Concept: Scheduling Events

Scheduling events are user-designated dates or periods that signal to the machine learning (ML) model that the observed performance of a business metric on that day is significantly atypical due to a specific, unique, or recurring circumstance (e.g., a major holiday or an unforeseen one-time event). By tagging these dates, you can instruct the model to isolate the event's influence, heavily weighting the relationship between these dates to the exclusion of the normal trend.
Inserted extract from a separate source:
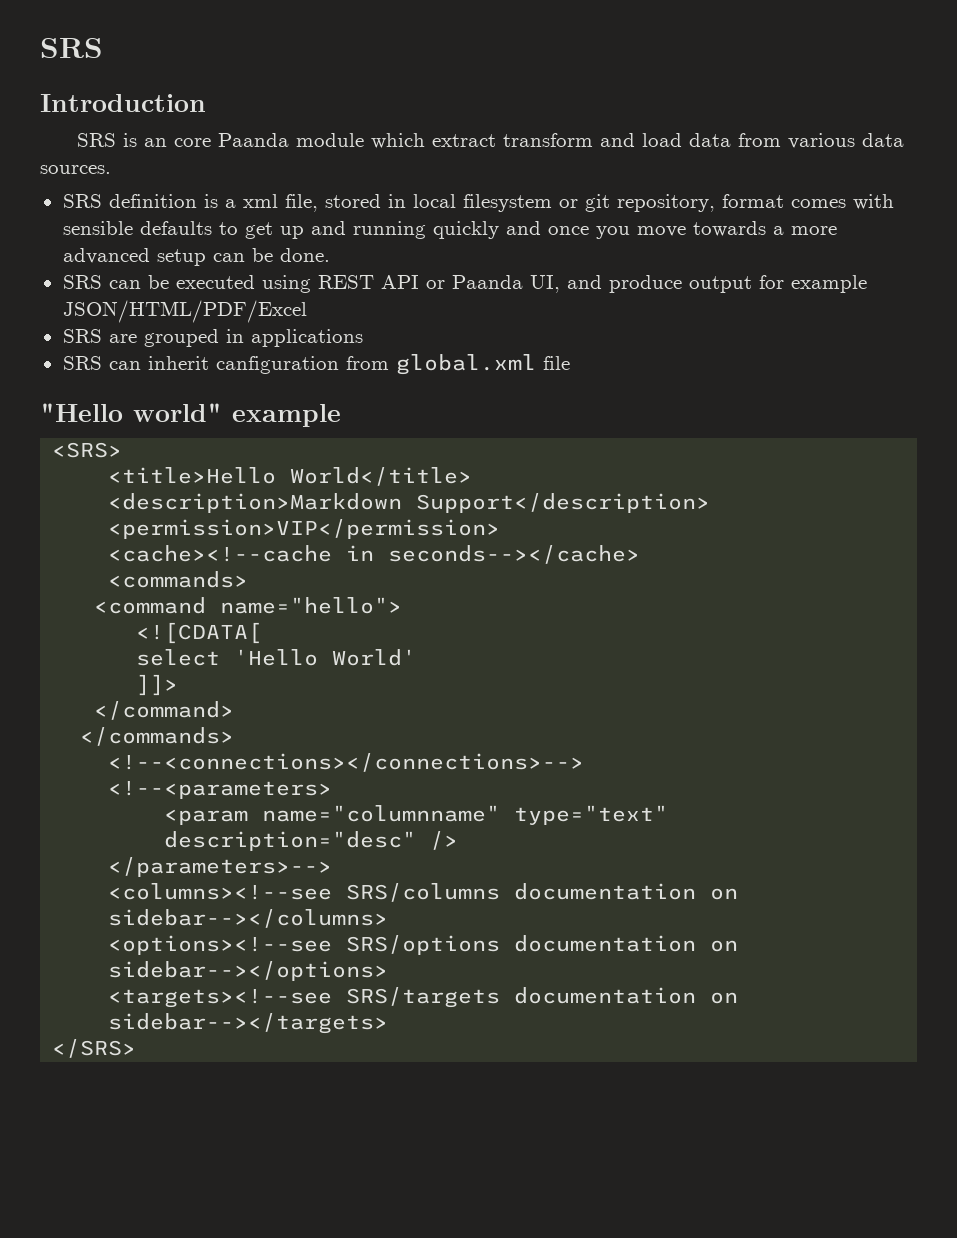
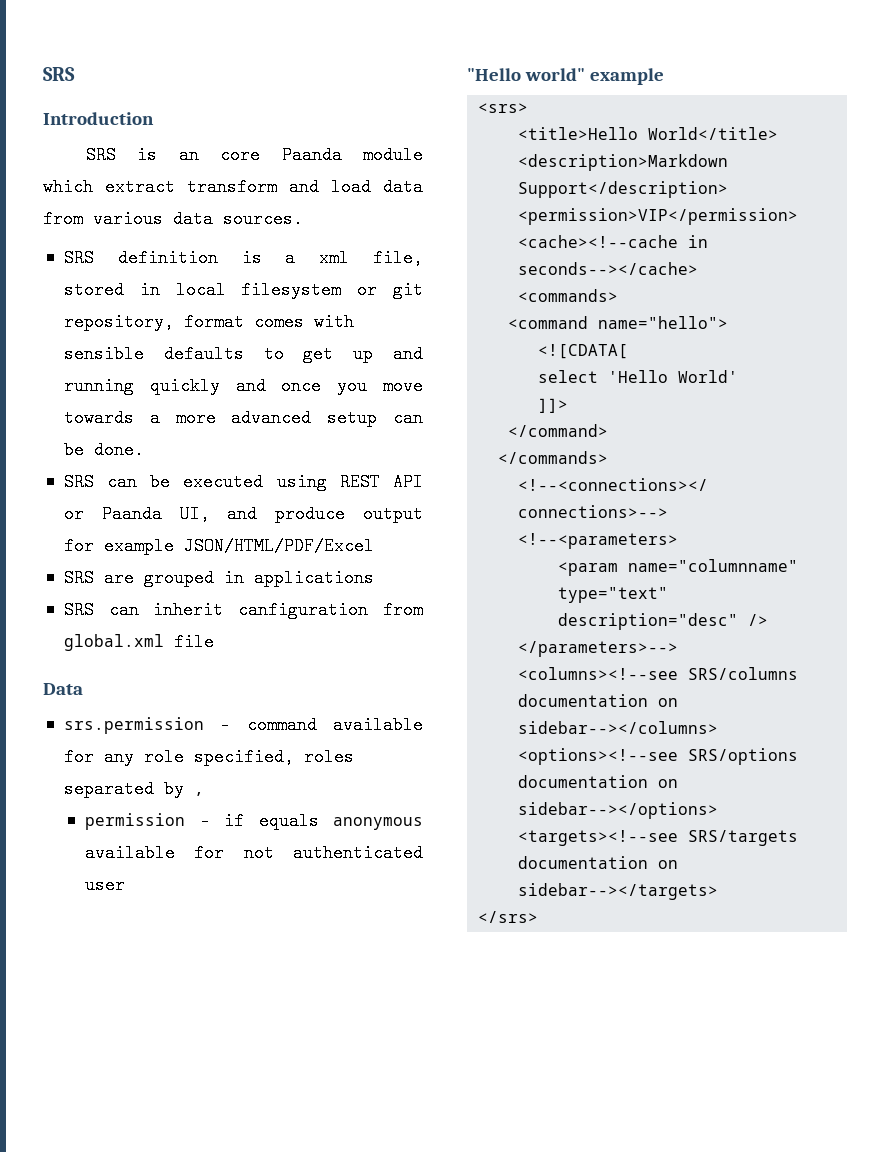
(570, 363) none -> [43,683,83,695] [63,716,423,734] [63,748,354,766] [63,780,204,798] [85,812,423,830] [85,844,423,862] [85,876,126,894] // Data // srs.permission - command available for any role specified, roles separated by , // permission - if equals anonymous available for not authenticated user
[52,442,123,458] <SRS> -> [478,103,529,113] <srs>
[52,1039,137,1058] </SRS> -> [478,911,539,923] </srs>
This makes the tag a powerful tool for modeling abnormal metric behavior but less effective if the user intends to maintain the integrity of the long-term forecast for normal business operations.

Scheduling Event Calendar

A scheduling event calendar is a collection or grouping of individual scheduling events used to provide specific contextual information to machine learning (ML) forecasting models.
This calendar is defined and maintained for one or more scheduling organizations, allowing users to target distinct sets of atypical dates—such as holidays, promotions, or one-time incidents—to different business segments. By applying tailored calendars, the ML models can more accurately align metric forecasts to the unique performance patterns influenced by geography, market segment, or other operational differentiators. Example: Separating events for
APAC Retail
from
North America E-commerce
.

Reoccurring Event Tag

A Reoccurring Event Tag is a reusable label that you can apply to multiple scheduling events (both past and future) to inform the machine learning (ML) model that the tagged dates are related or similar in their impact on business metric performance. By linking these dates across time, the ML model can analyze the collective historical activity associated with that specific type of event. Example: Tagging New Year's Day across consecutive years. This process allows the model to appropriately weight and anticipate the atypical metric performance when that specific reoccurring event occurs again in the future.